◆ ASSIGNED TASK: Please return every line in the following data that includes the string "Junior".

◆ PROVIDED DATA:
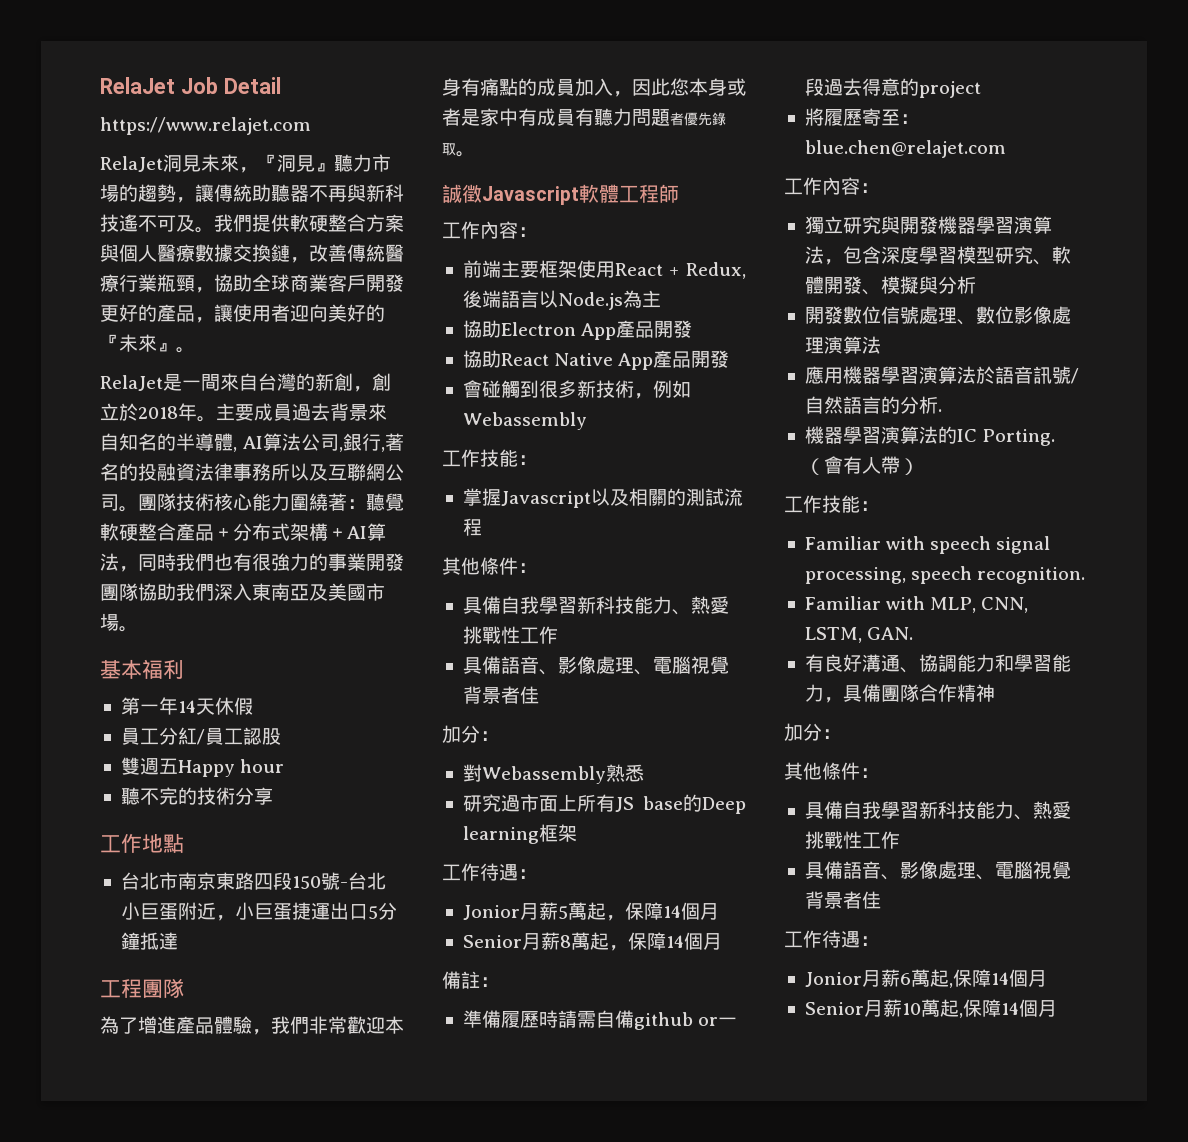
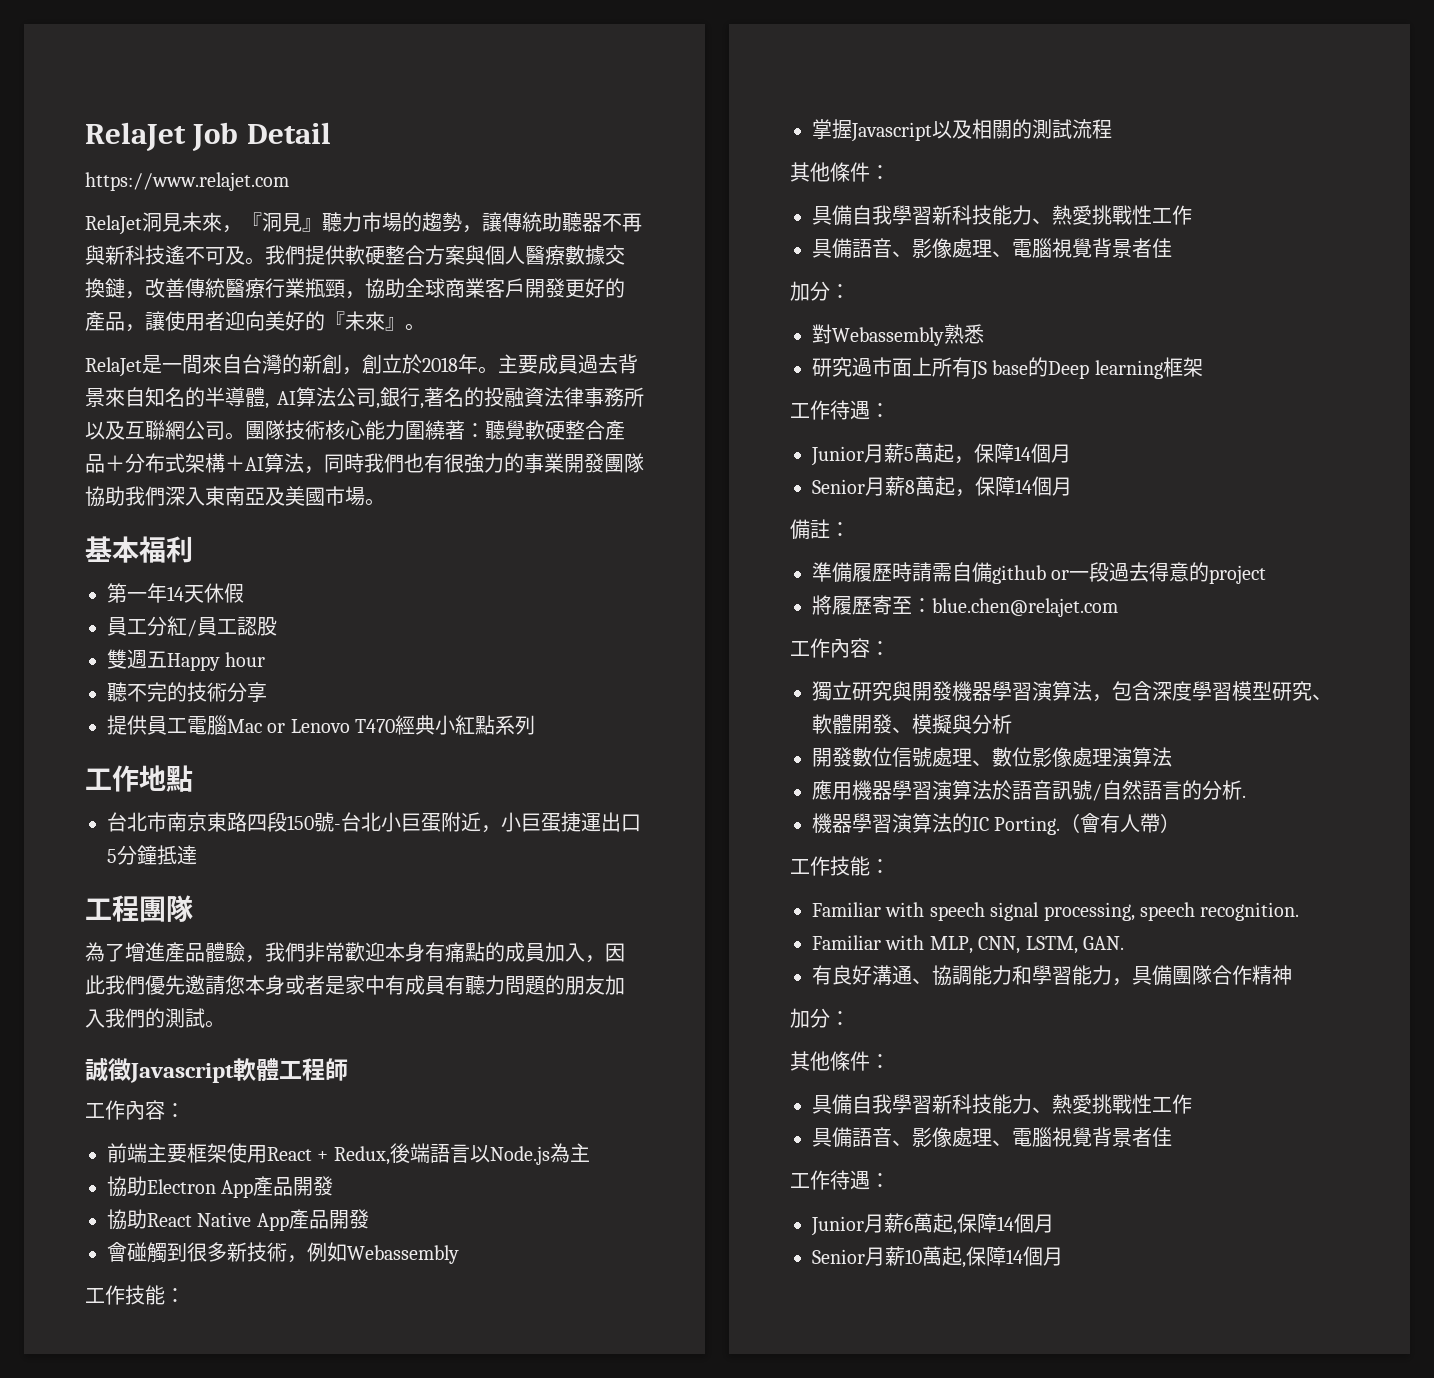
(273, 796) none -> [107,715,536,735] // 提供員工電腦Mac or Lenovo T470經典小紅點系列
(670, 87) none -> [105,975,225,995] 我們優先邀請
[670,112,726,126] [442,143,456,156] 者優先錄取 -> [545,975,625,995] [85,1008,205,1028] 的朋友加入我們的測試
[462,905,520,920] Jonior -> [811,446,864,466] Junior
[804,972,862,987] Jonior -> [811,1216,864,1236] Junior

◆ PROBLEM SOLUTION:
[462,905,520,920] Jonior -> [811,446,864,466] Junior
[804,972,862,987] Jonior -> [811,1216,864,1236] Junior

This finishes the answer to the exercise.